Applicable Scenarios

  • AI Agent tool development

  • When you need to create callable tools for Claude, GPT-4, or other LLMs, this skill provides a complete design solution from JSON Schema definitions to error handling, ensuring the tool is called correctly.

  • Tool invocation troubleshooting

  • When your agent exhibits hallucinations, calls the wrong tool, or experiences silent failures, this skill helps diagnose the root cause — often tool descriptions or schema design issues rather than implementation code problems.

  • MCP protocol integration

  • When you need to convert existing tools to the MCP (Model Context Protocol) standard format, or design new tools from scratch that comply with the MCP specification, it provides protocol guidance and schema generation recommendations.

    Core Capabilities

  • Tool Schema Design

  • Generate clear, unambiguous JSON Schema definitions, including parameter types, enum values, required fields, and default value settings. Core principle: the more explicit the schema constraints, the more accurate the LLM calls.

  • Tool Description Optimization

  • Write descriptions that help the LLM understand the tool's purpose, parameter meanings, and return format. Key insight: LLMs never look at your code; they only look at the schema and description.

  • Error Handling Design

  • Design error response formats that help the LLM recover from errors, including error types, fixable suggestions, and retry guidance, to avoid the agent entering a dead loop.

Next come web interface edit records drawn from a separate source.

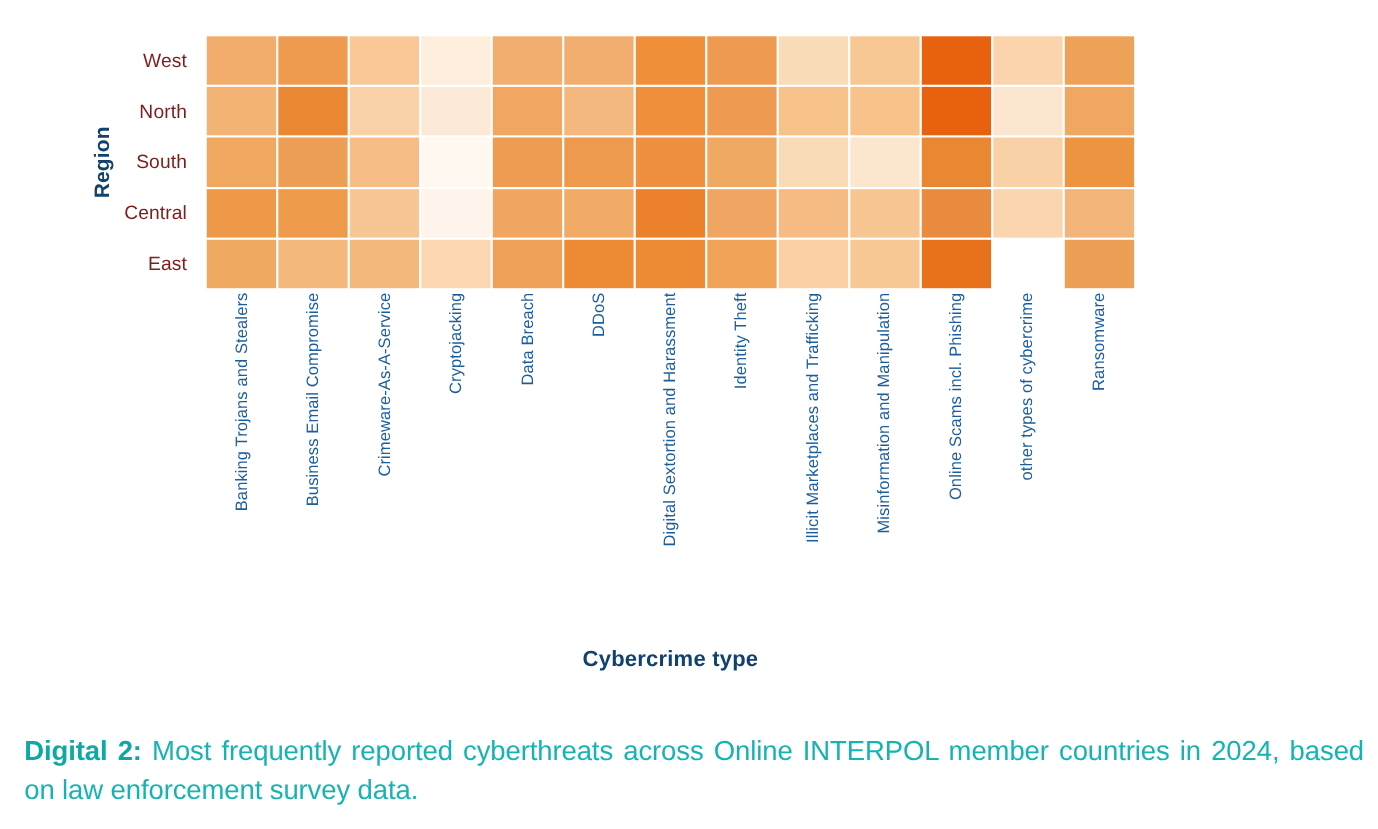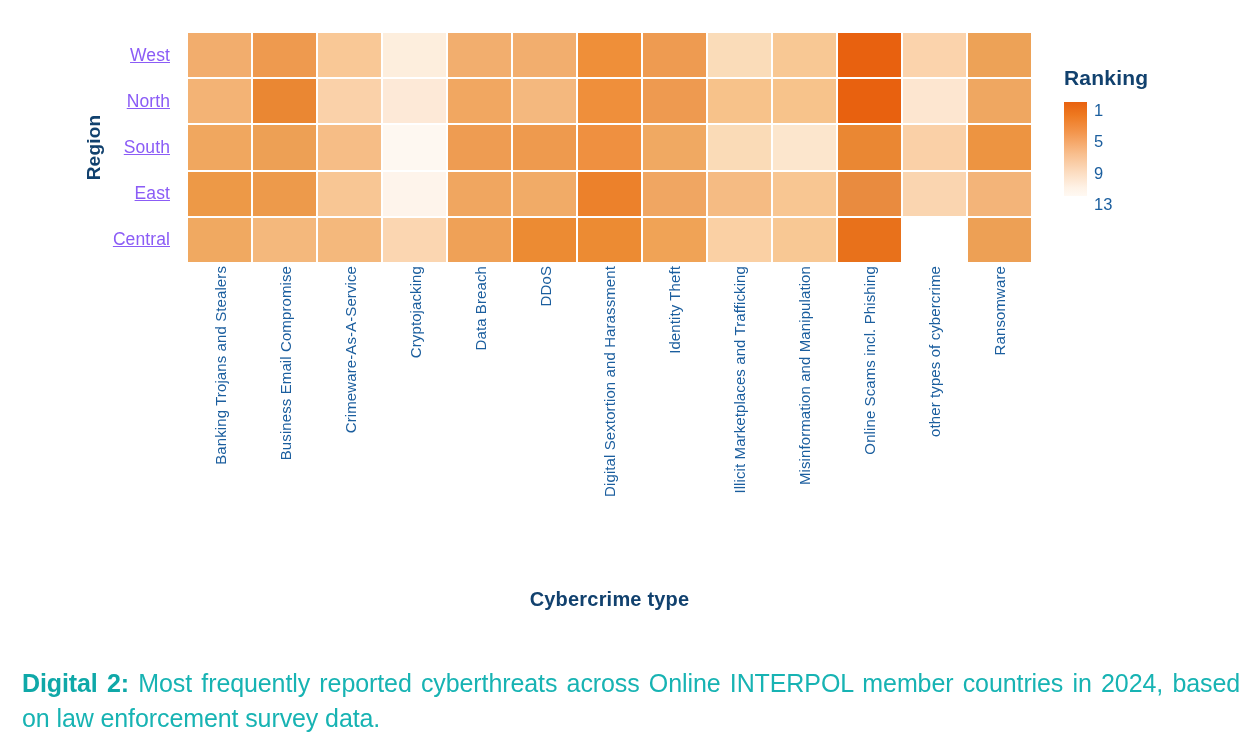"West" .y-tick { color: #8b5cf6 -> #7f1d1d; text-decoration: underline -> none }
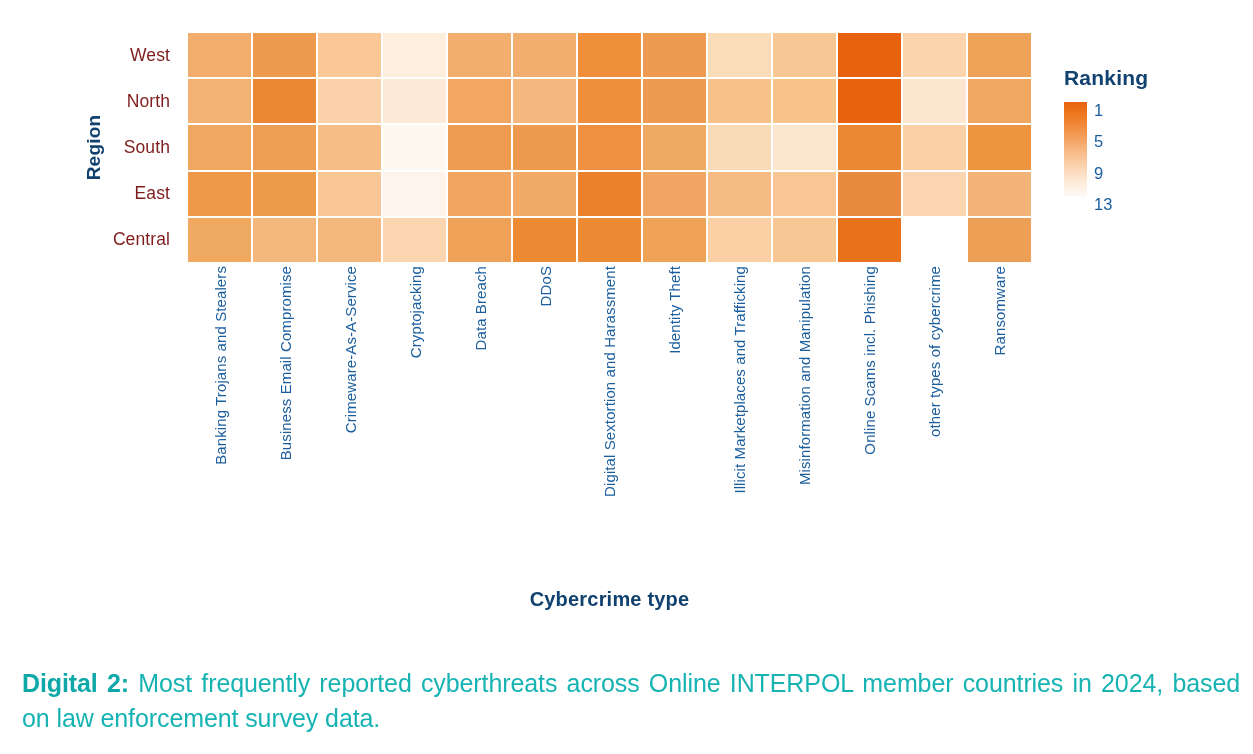"Ranking" div { html: <div> <div>Ranking</div> <div> <div></div> <div> <div>1</div> <div>5</div> <div>9</div> <div>13</div> </div> </div> </div> -> none }
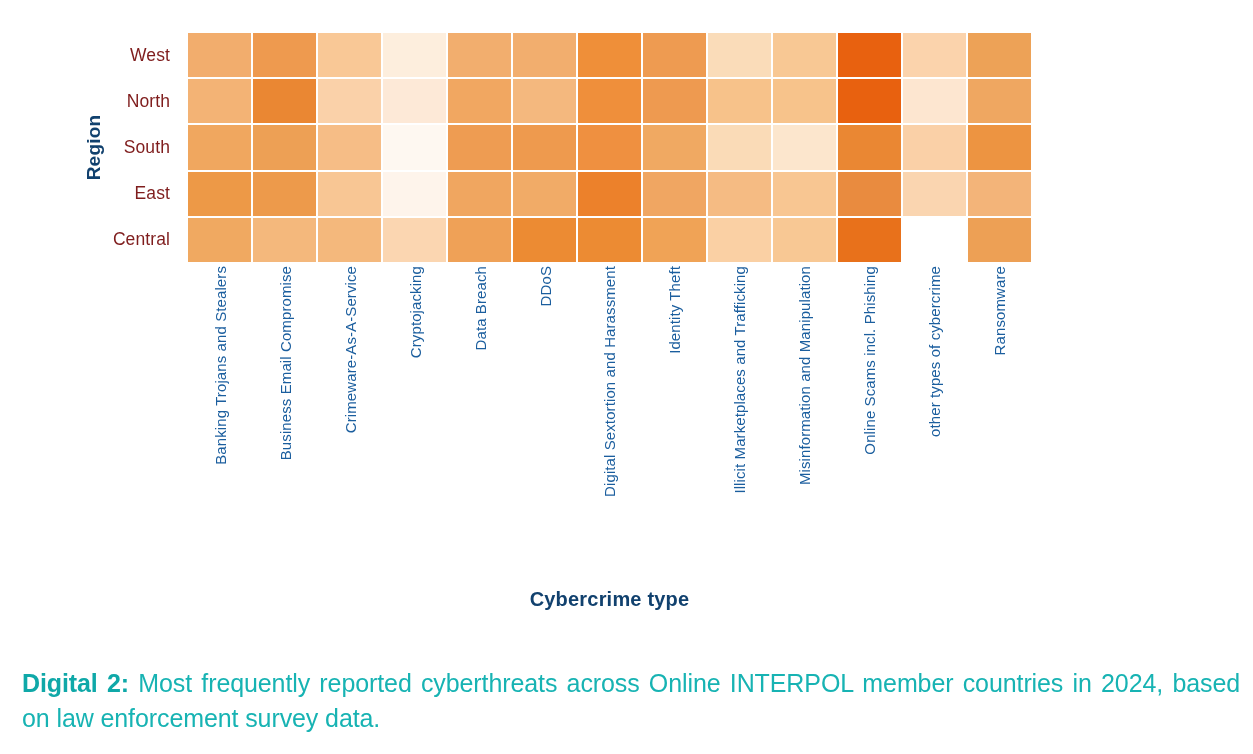"East" div.y-tick { order: before "Central" -> after "Central" }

    Frequently Asked Questions

    Why does the LLM always call the wrong tool?


    Usually the problem isn't the implementation code but the tool descriptions and schema design. Check: does the description clarify the tool's boundaries? Do the parameter explanations include examples? Are the enum values complete? This skill can help you diagnose and fix these issues.

    What is the MCP protocol? Do I need to use it?


    MCP (Model Context Protocol) is an open specification that is becoming a standard protocol for AI tools. It unifies tool definition formats, allowing tools to be reused across different agent frameworks. If your tool needs to be used cross-platform, adopting the MCP standard is recommended.

    How long should a tool description be?


    The description should be detailed enough for the LLM to understand, but not verbose. Suggested structure: tool purpose + use cases + important constraints + return format description. Parameter descriptions should include type, unit, allowed range, and examples.